Most importantly, many of these medical diagnostic and treatment approaches -- early imaging, surgical consults, corticosteroid injections, prescription opioids and NSAIDs -- may actually increase the number of patients who transition from acute to chronic pain.

The problem is not the lack of evidence. The CDC, the Veterans Health Administration, and the American College of Physicians (ACP) have released comprehensive guidelines backed by highly convergent supportive evidence for the management of low back pain. Recommended first line treatments include non-pharmacological approaches such as exercise, education, self-care options, spinal manipulation, acupuncture, and massage. The ACP guideline in particular calls for patients and clinicians to consider the use of non-pharmacological treatment approaches for low back pain before trying prescription medications.

The problem is that we are not following the evidence. There are multiple barriers to widespread implementation of known best practices. Health systems are slow to change, especially when such change may not be in their financial best interests. Orthopedic surgeons are consistently rated among the top health system income generators, bringing in an average of $3.3 million per year. Primary care physicians may not have learned about non-pharmacological treatments in medical school and are often working with frightened patients who understandably want a clear explanation for their pain and a quick fix -- a pill, an injection, even surgery.

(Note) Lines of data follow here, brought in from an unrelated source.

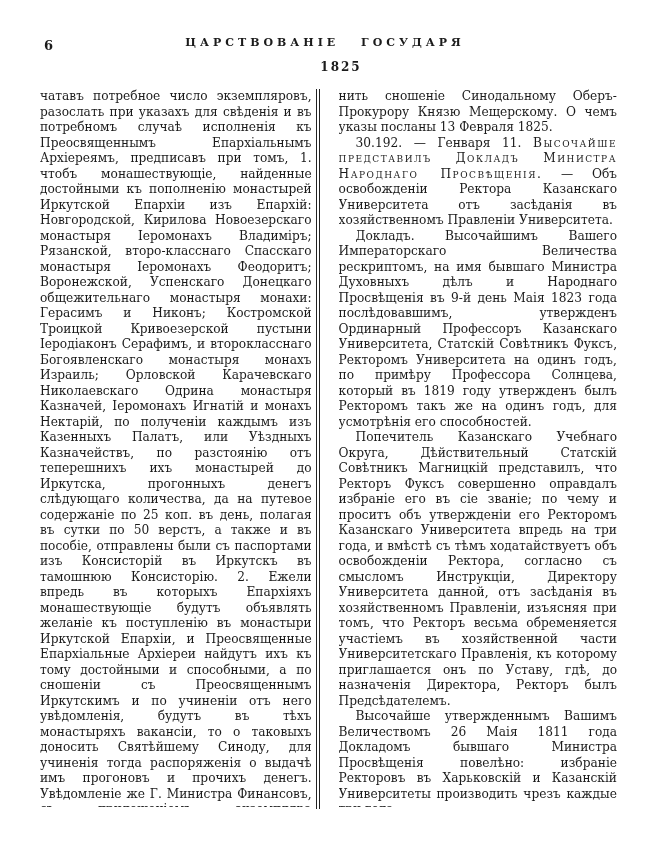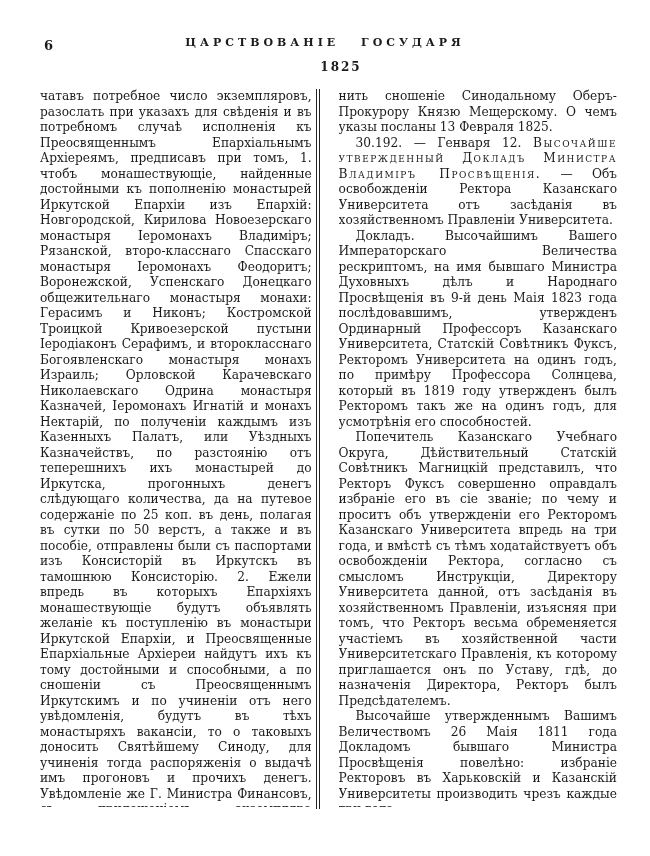--- a/index.html
+++ b/index.html
@@ -79,7 +79,7 @@
 
       <p class="body-text">нить сношеніе Синодальному Оберъ-Прокурору Князю Мещерскому. О чемъ указы посланы 13 Февраля 1825.</p>
 
-      <p class="body-text indent"><span class="entry-num">30.192.</span><span> — </span><span>Генваря 12. </span><span class="caps">Высочайше утвержденный Докладъ Министра Владиміръ Просвѣщенія.</span><span> — </span><span class="ital">Объ освобожденіи Ректора Казанскаго Университета отъ засѣданія въ хозяйственномъ Правленіи Университета.</span></p>
+      <p class="body-text indent"><span class="entry-num">30.192.</span><span> — </span><span>Генваря 11. </span><span class="caps">Высочайше утвержденный Докладъ Министра Владиміръ Просвѣщенія.</span><span> — </span><span class="ital">Объ освобожденіи Ректора Казанскаго Университета отъ засѣданія въ хозяйственномъ Правленіи Университета.</span></p>
 
       <p class="body-text indent"><span class="ital">Докладъ. </span><span>Высочайшимъ Вашего Императорскаго Величества рескриптомъ, на имя бывшаго Министра Духовныхъ дѣлъ и Народнаго Просвѣщенія въ 9-й день Маія 1823 года послѣдовавшимъ, утвержденъ Ординарный Профессоръ Казанскаго Университета, Статскій Совѣтникъ Фуксъ, Ректоромъ Университета на одинъ годъ, по примѣру Профессора Солнцева, который въ 1819 году утвержденъ былъ Ректоромъ такъ же на одинъ годъ, для усмотрѣнія его способностей.</span></p>
 

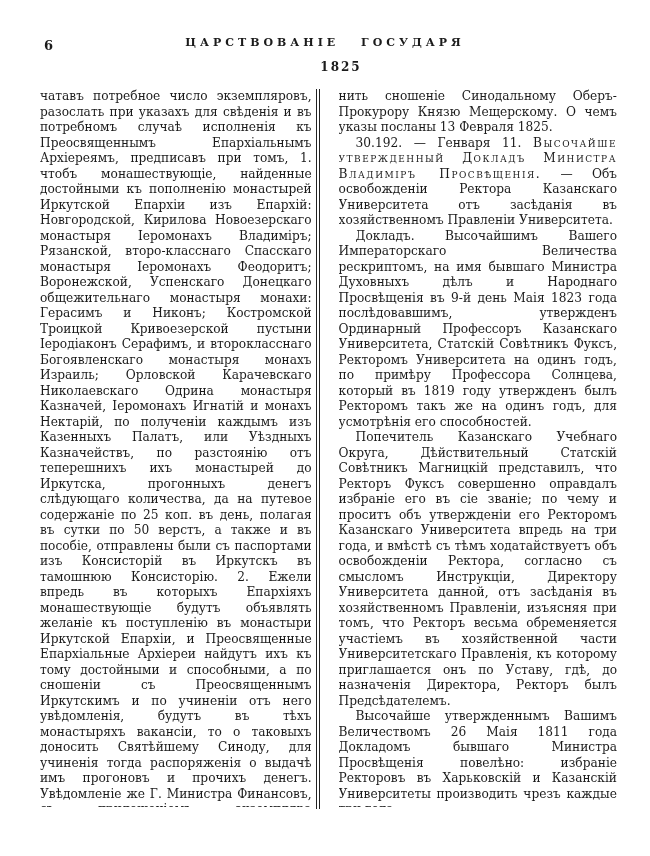--- a/index.html
+++ b/index.html
@@ -79,7 +79,7 @@
 
       <p class="body-text">нить сношеніе Синодальному Оберъ-Прокурору Князю Мещерскому. О чемъ указы посланы 13 Февраля 1825.</p>
 
-      <p class="body-text indent"><span class="entry-num">30.192.</span><span> — </span><span>Генваря 11. </span><span class="caps">Высочайше утвержденный Докладъ Министра Владиміръ Просвѣщенія.</span><span> — </span><span class="ital">Объ освобожденіи Ректора Казанскаго Университета отъ засѣданія въ хозяйственномъ Правленіи Университета.</span></p>
+      <p class="body-text indent"><span class="entry-num">30.192.</span><span> — </span><span>Генваря 11. </span><span class="caps">Высочайше представилъ Докладъ Министра Народнаго Просвѣщенія.</span><span> — </span><span class="ital">Объ освобожденіи Ректора Казанскаго Университета отъ засѣданія въ хозяйственномъ Правленіи Университета.</span></p>
 
       <p class="body-text indent"><span class="ital">Докладъ. </span><span>Высочайшимъ Вашего Императорскаго Величества рескриптомъ, на имя бывшаго Министра Духовныхъ дѣлъ и Народнаго Просвѣщенія въ 9-й день Маія 1823 года послѣдовавшимъ, утвержденъ Ординарный Профессоръ Казанскаго Университета, Статскій Совѣтникъ Фуксъ, Ректоромъ Университета на одинъ годъ, по примѣру Профессора Солнцева, который въ 1819 году утвержденъ былъ Ректоромъ такъ же на одинъ годъ, для усмотрѣнія его способностей.</span></p>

Additionally, there is a sharp disconnect between existing payment policy and best practices for low back pain. Payors provide robust reimbursement for prescription medications, corticosteroid injections, and surgery. In contrast, private and public insurers often place significant limitations on coverage for guideline concordant treatments such as chiropractic care, acupuncture, and massage. Such policies offer little incentive for clinicians and health systems to change.

If we want real change, it will take an entire team of "committed citizens."

Health systems can ensure they are staffed with providers whose clinical practices are better aligned with guideline recommendations. Payors can change their policies to align payment with guideline recommendations. Some health systems and insurance companies are moving in the right direction. Duke University Health System has instituted the Spine Health Program to offer coordinated, guideline-concordant care to patients with low back pain. United Healthcare does not charge co-pays for members who see a chiropractor or physical therapist first for low back pain. Traditional Medicare recently began offering limited coverage for acupuncture.

We also need to promote clinician education on the evidence regarding proper diagnosis and treatment of low back pain. We can become familiar with the ACP Guideline and read the excellent Lancet series on low back pain. We can tell our patients that MRIs can lead to worse outcomes, surgery is rarely necessary, and let them know that the ACP recommends the use of non-pharmacological treatments before prescription medications. Most importantly, we can, in the absence of red flags, refrain from ordering those tests or treatments unless they are clearly needed after the patient engages in a full course of evidence-based non-pharmacological treatment.

I can't ignore the fact that part of the issue is systemic: the U.S. healthcare system is built upon the belief that patients benefit from seeking care. But that is often not the case for low back pain. By ignoring the evidence, over-medicalizing this condition, and continuing to tolerate policies that incentivize the wrong treatments, we are causing real harm to those who trust us to care for them.

Christine Goertz, DC, PhD, is a professor in musculoskeletal research at the Duke Clinical Research Institute n Durham, North Carolina, vice chair for Implementation of Spine Health Innovations in the Department of Orthopaedic Surgery at Duke University, and core faculty at the Duke Margolis Center for Health Policy.